I hope this does not get closed because it is related to algorithms that I have not been able to figure out(its also pretty long because I’m so confused about how its being done). Basically many years back I used to work at a mutual fund and we used different tools to select optimize portfolios as well as hedge existing ones. We would take these results and make our own modifications then sell them to clients. After my company downsized, I decided I wanted to give it a try(to create the software and include my customizations) but I have no clue how combinations are actually generated for the software.
After 6 months of trying, I’m accepting that my approach is impossible. I was trying to use combination algorithms like from Knuth’s book, as well as doing bit combinations to try to find every possible portfolio(I limited it to 30 stocks) on the NYSE(5,000+ stocks). But as per everyone I have spoken to this will take me billions of billions of years to just get one days results(for me on a GPU i stopped it after 2 days of straight processing).
So what am I missing? We would enter our risk tolerance and view of the market(stock market growth expectations, inflation expectations, fed funds expectations,etc..) and it would give us the ideal portfolio(in theory..) within a few seconds/minutes.
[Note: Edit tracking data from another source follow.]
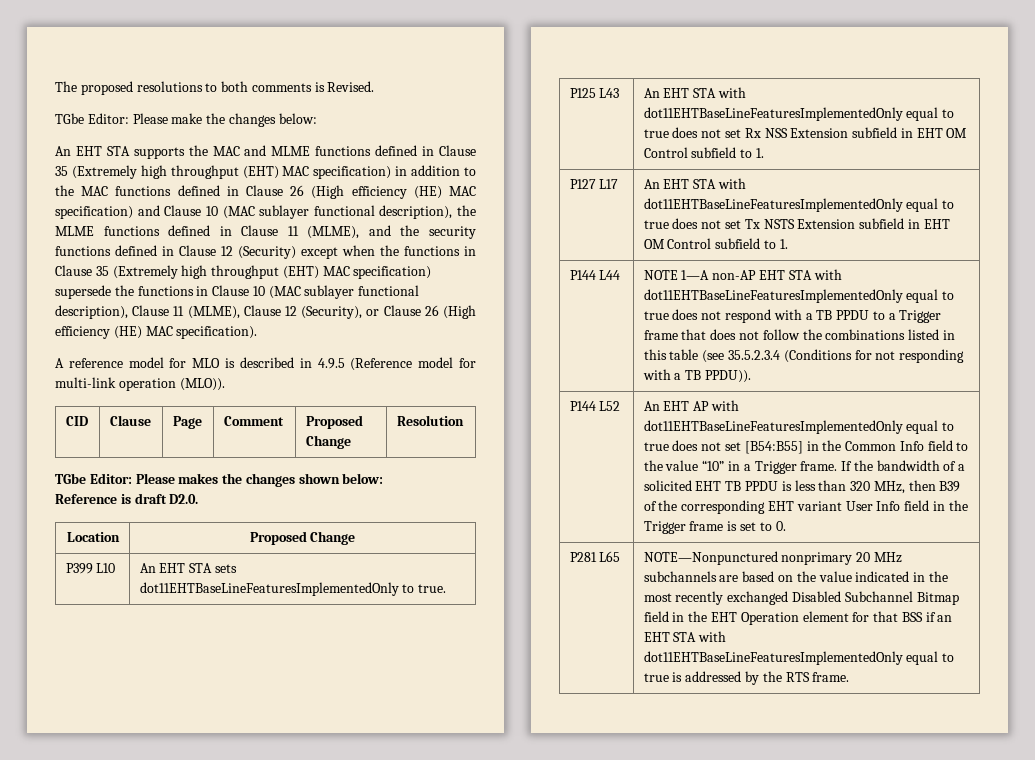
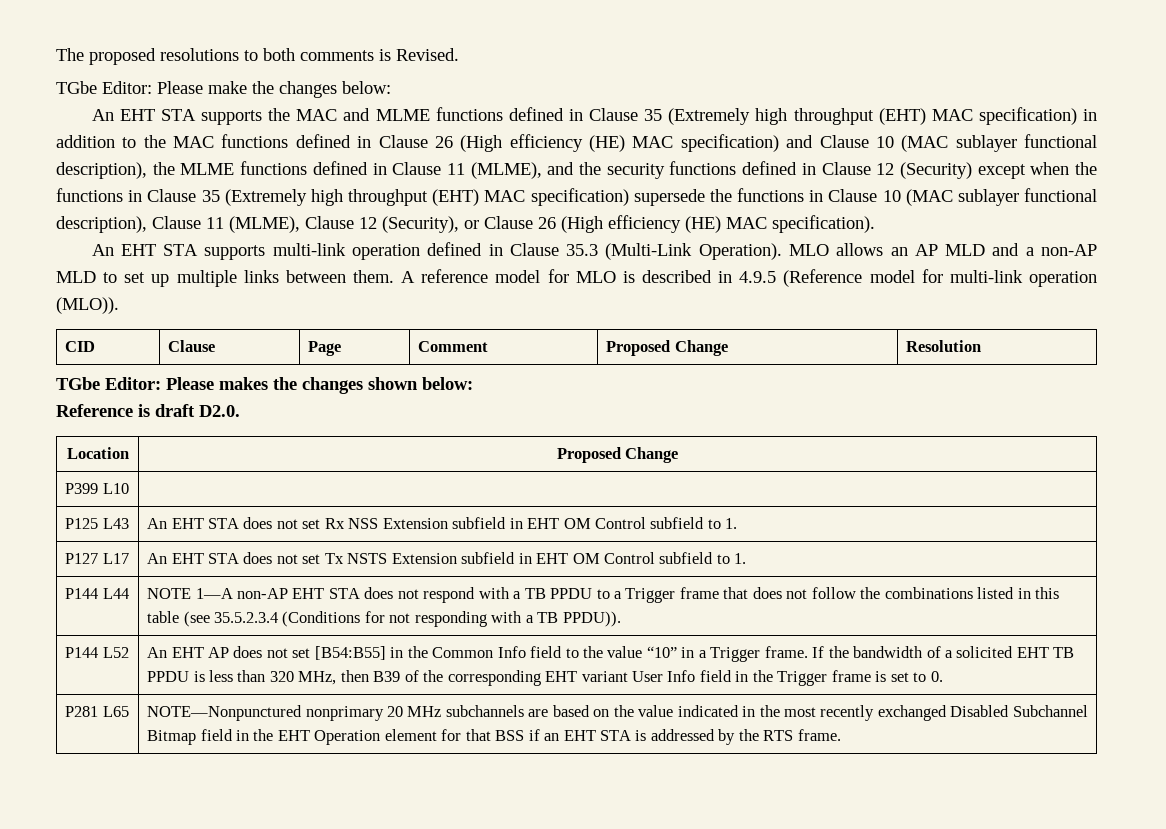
+ An EHT STA supports multi-link operation defined in Clause 35.3 (Multi-Link Operation). MLO allows an AP MLD and a non-AP MLD to set up multiple links between them.
- P399 L10 | An EHT STA sets dot11EHTBaseLineFeaturesImplementedOnly to true.
+ P399 L10 |
- P125 L43 | An EHT STA with dot11EHTBaseLineFeaturesImplementedOnly equal to true does not set Rx NSS Extension subfield in EHT OM Control subfield to 1.
+ P125 L43 | An EHT STA does not set Rx NSS Extension subfield in EHT OM Control subfield to 1.
- P127 L17 | An EHT STA with dot11EHTBaseLineFeaturesImplementedOnly equal to true does not set Tx NSTS Extension subfield in EHT OM Control subfield to 1.
+ P127 L17 | An EHT STA does not set Tx NSTS Extension subfield in EHT OM Control subfield to 1.
- NOTE 1—A non-AP EHT STA with dot11EHTBaseLineFeaturesImplementedOnly equal to true does not respond with a TB PPDU to a Trigger frame that does not follow the combinations listed in this table (see 35.5.2.3.4 (Conditions for not responding with a TB PPDU)).
+ NOTE 1—A non-AP EHT STA does not respond with a TB PPDU to a Trigger frame that does not follow the combinations listed in this table (see 35.5.2.3.4 (Conditions for not responding with a TB PPDU)).
- An EHT AP with dot11EHTBaseLineFeaturesImplementedOnly equal to true does not set [B54:B55] in the Common Info field to the value “10” in a Trigger frame.
+ An EHT AP does not set [B54:B55] in the Common Info field to the value “10” in a Trigger frame.
- NOTE—Nonpunctured nonprimary 20 MHz subchannels are based on the value indicated in the most recently exchanged Disabled Subchannel Bitmap field in the EHT Operation element for that BSS if an EHT STA with dot11EHTBaseLineFeaturesImplementedOnly equal to true is addressed by the RTS frame.
+ NOTE—Nonpunctured nonprimary 20 MHz subchannels are based on the value indicated in the most recently exchanged Disabled Subchannel Bitmap field in the EHT Operation element for that BSS if an EHT STA is addressed by the RTS frame.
With thousands of possibilities and quadrillion possible combinations of weights of stocks, how are they able to calculate results so quickly(or even at all)? As the admin of the system, I know we downloaded a file everyday(less than 100 mb and loaded in a mssql database probably just market data..so its not like we had every possibility. Using my approach above I would get a 5 gig file in a min of doing my version of Knuth’s combination algo) and the applications worked offline(so it must have been doing it locally on the desktop/laptop cpu not on a massive supercomputer somewhere and took a min or two to run..15 minutes was the longest for a global fund which includes every stock in the world). Its so confusing because their work required correlation of the entire fund(I don’t think they were just sending the top stocks they pre-calculated because everyone got different results). So if I wanted a 30 stock fund that gave me 2% returns and had a negative correlation with the market, and was 60% hedged how could the software generate that portfolio out of billions of possibilities so quickly? note, I’m not asking about the math or the finance part, I’m asking how it was able to generate 30 stocks from the entire market that gave 2% returns when in order to do that it would need to know the returns of all 30 stock portfolio(That alone would make it run for billions of years, right? the other restrictions make it more complex).
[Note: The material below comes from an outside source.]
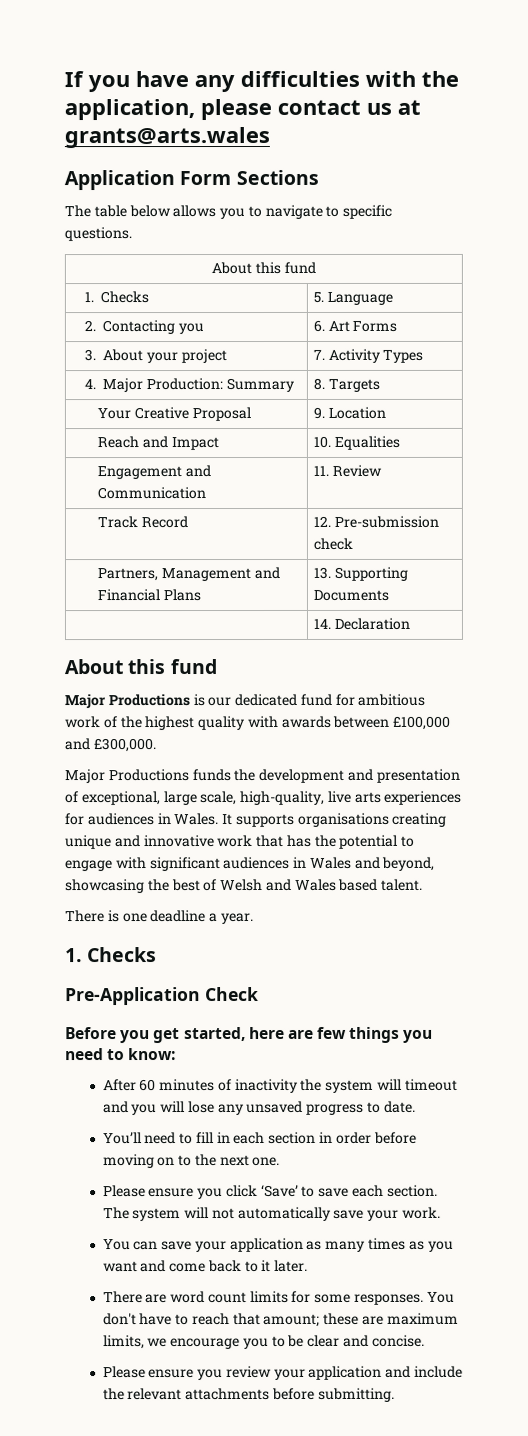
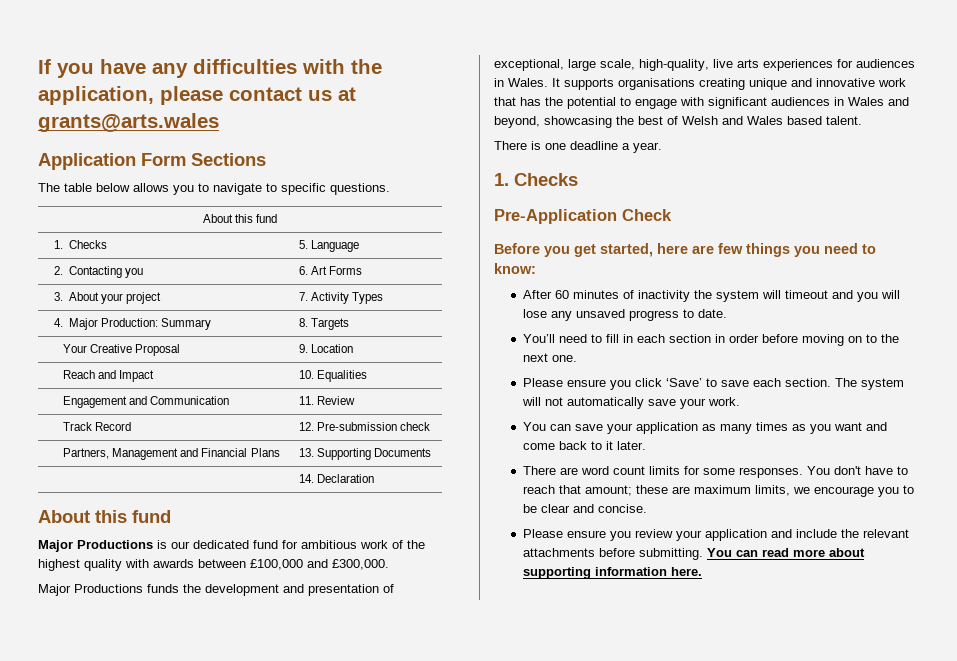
+ You can read more about supporting information here.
So How is this being done programmatically? I’m starting to believe they are not using Knuth’s combination algorithm to generate every possibility yet their results don’t seem randomly selected and individually selecting the stocks seems to miss the correlation part. How can so many investment softwares do things like this?
Such algorithms almost certainly don’t generate every possibility – as you rightly observe that would be impractical.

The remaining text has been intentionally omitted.